# Bigger Or Smaller Lineup



## JMES HOME (May 22, 2006)

many people have been saying we should go for a SMALLER lineup
but also heaps of people have been saying we should go for a BIGGER lineup
what do you guys think.
if we go big why not try luther head to start for a little while
i think this guy could be made to be a better option then we had at sg. with david wesley
THOUGHTS???


----------



## Pasha The Great (Apr 9, 2005)

I want us to go for a bigger line up


----------



## jworth (Feb 17, 2006)

Considering the players we have I think we'd be best suited to go with a smaller lineup. Shane Battier is our best power forward and I'd rather see a nice rotation of our young guards over giving big minutes to guys like Juwon Howard and Dikembe Mutumbo. If this was my team, Howard wouldn't be playing at all because Battier and Chuck Hayes can give you much more from that position, and Steve Novak's outside shooting would be valuable as well. And in the backcourt, I'd start Kirk Snyder and Rafer Alston, and come off the bench with Luther Head and Vassillis Spanoulis. Unless we're able to sign a decent center, Mutumbo and Howard would be the two options to backup Yao. 

This would be my lineup:

PG-Alston/Spanoulis/John Lucas III
SG-Snyder/Head
SF-McGrady/Novak/Snyder/Hayes
PF-Battier/Hayes/Novak
C-Yao/Mutumbo/Howard


----------



## chn353 (Mar 12, 2006)

i reckon with all the resizing that the nba is undergoin we should go bigger.. then i dare any team to come inside.. yao, howard and battier and tmac would probably be taller than all of their opponents and therefore make it hard for the other team to drive in and do layups etc also.. it'll be hard for their undersize/weight players to guard bigs like yao and juwan who could easily just brush them off and dunk it/posterize


----------



## bronx43 (Dec 9, 2005)

chn353 said:


> i reckon with all the resizing that the nba is undergoin we should go bigger.. then i dare any team to come inside.. yao, howard and battier and tmac would probably be taller than all of their opponents and therefore make it hard for the other team to drive in and do layups etc also.. it'll be hard for their undersize/weight players to guard bigs like yao and juwan who could easily just brush them off and dunk it/posterize


Well same goes for the other side of the court when they turn up their motors and leave our bigs in the dust. Imagine Yao and Juwan running with the Suns...


----------



## Dean the Master (Feb 19, 2006)

The bigger, The better.


----------



## jworth (Feb 17, 2006)

bronx43 said:


> Well same goes for the other side of the court when they turn up their motors and leave our bigs in the dust. Imagine Yao and Juwan running with the Suns...

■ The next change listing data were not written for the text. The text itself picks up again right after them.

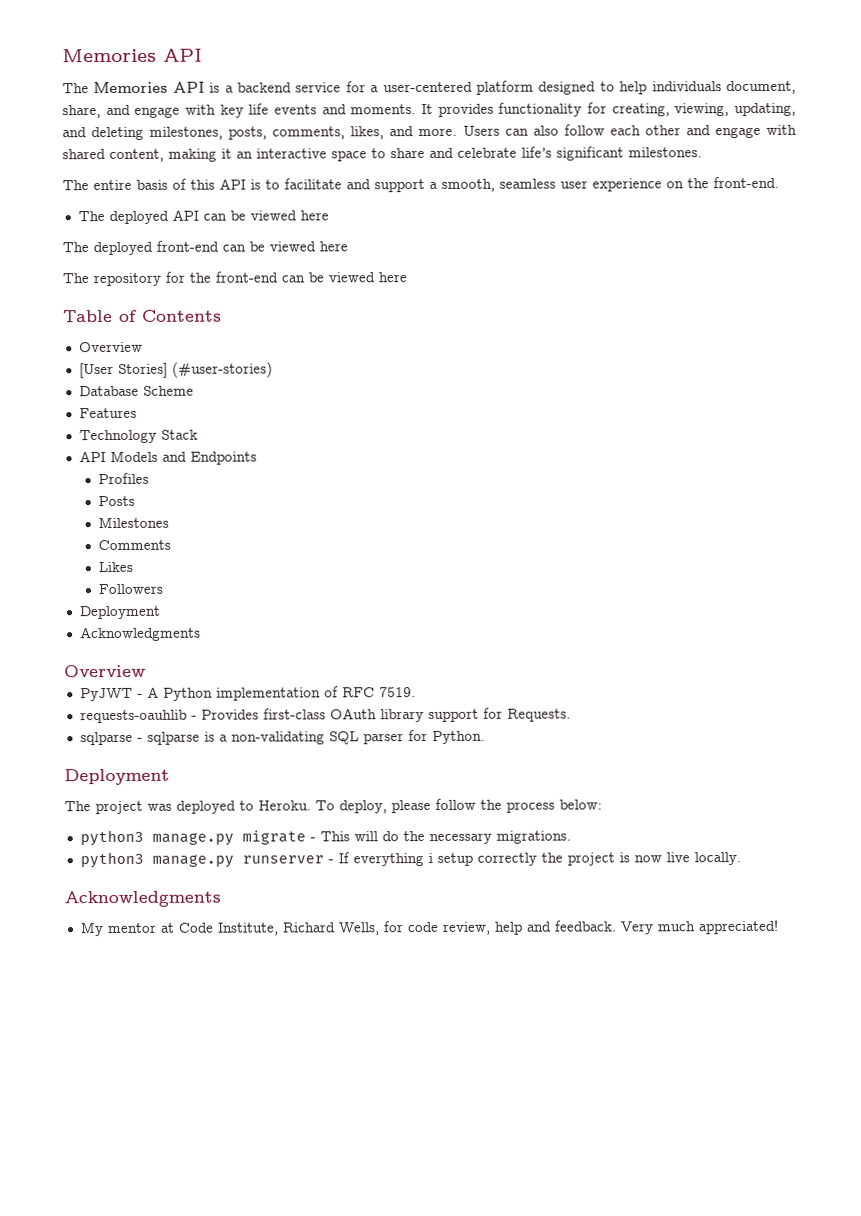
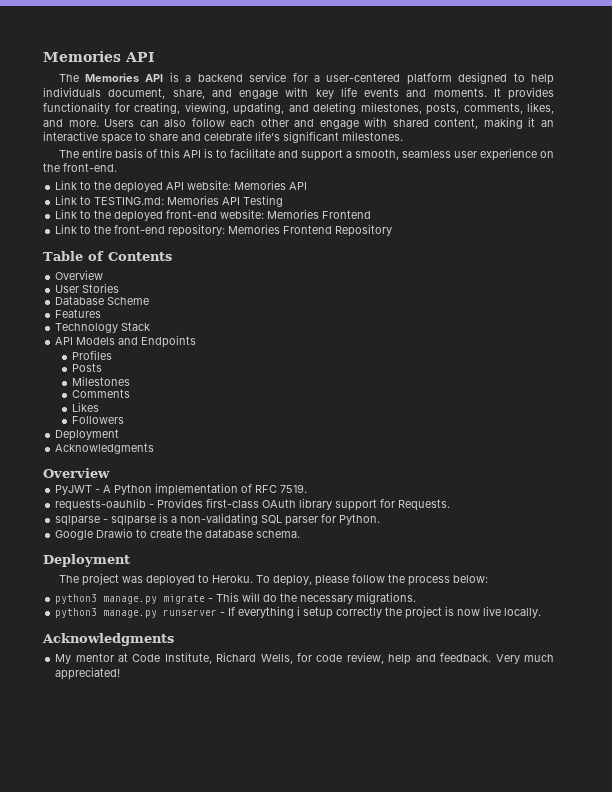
- The deployed API can be viewed here
- The deployed front-end can be viewed here
- The repository for the front-end can be viewed here
+ Link to the deployed API website: Memories API
+ Link to TESTING.md: Memories API Testing
+ Link to the deployed front-end website: Memories Frontend
+ Link to the front-end repository: Memories Frontend Repository
- [User Stories] (#user-stories)
+ User Stories
+ Google Drawio to create the database schema.

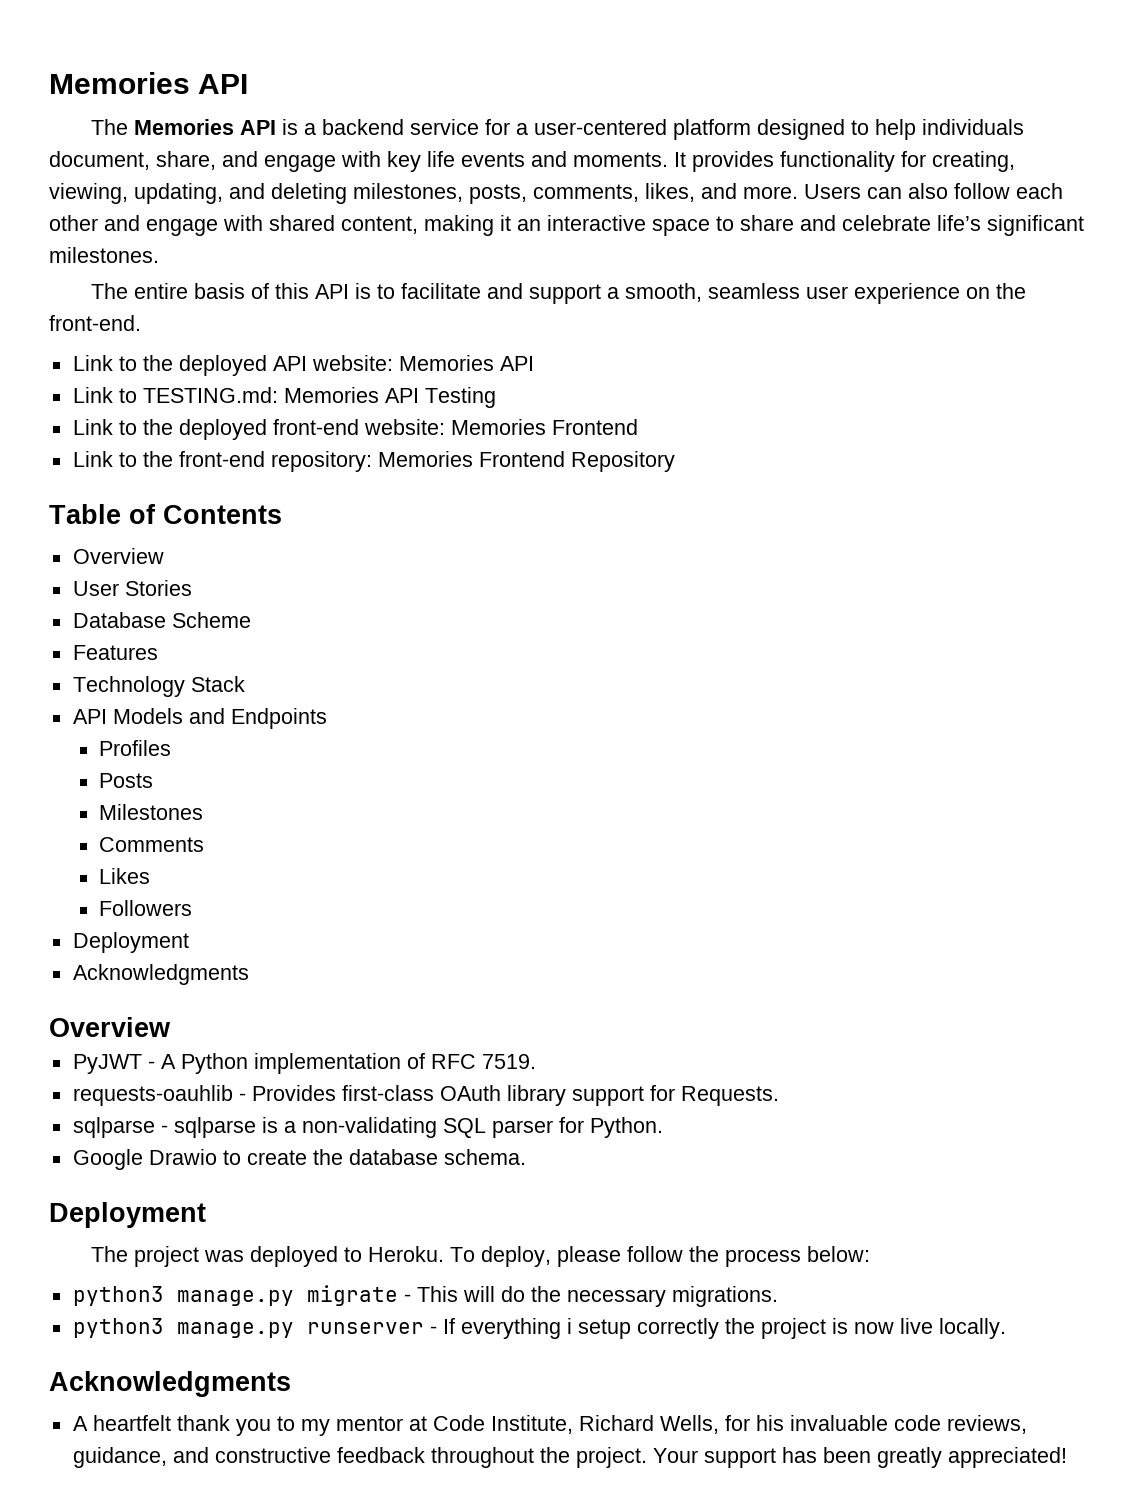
- My mentor at Code Institute, Richard Wells, for code review, help and feedback. Very much appreciated!
+ A heartfelt thank you to my mentor at Code Institute, Richard Wells, for his invaluable code reviews, guidance, and constructive feedback throughout the project. Your support has been greatly appreciated!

Exactly. In the run-n-gun league of today, unless your bigs are athletic and can shoot, you might as well go with the smaller lineup in order to hang with the elite.


----------



## chn353 (Mar 12, 2006)

the suns are one team. i say bring back the days of the twin towers


----------



## Pasha The Great (Apr 9, 2005)

Id like for our line up to go like this:

C: Yao Ming
PF: Shane Battier
SF: Tracy McGrady
SG: V-Span
PG: Rafer Alston

What do you think? I think with that line up we are set.. the only problem is that Vassoulis is a rookie.


----------



## jworth (Feb 17, 2006)

chn353 said:


> the suns are one team.


And so are the Mavs, and the Spurs, and the Pistons now without Big Ben. Phoenix isn't the only elite team that gets out and runs. The league as a whole is faster.


----------



## yaontmac (Jul 5, 2006)

We need both. Depends on the matchups. We play east teams, we need big guys. We play west teams, we need smaller and faster. I'm in favor of Twin Towers II. Heat beat the Mavs don't forget. Are the Heat faster than the Mavs? You can tell the Suns just got burnt out at the end. I really wish Rox were in eastern conference.


----------



## Hakeem (Aug 12, 2004)

jworth said:


> This would be my lineup:
> 
> PG-Alston/Spanoulis/John Lucas III
> SG-Snyder/Head
> ...


Looks good. Really, barring injury, that lineup can win 55+ games.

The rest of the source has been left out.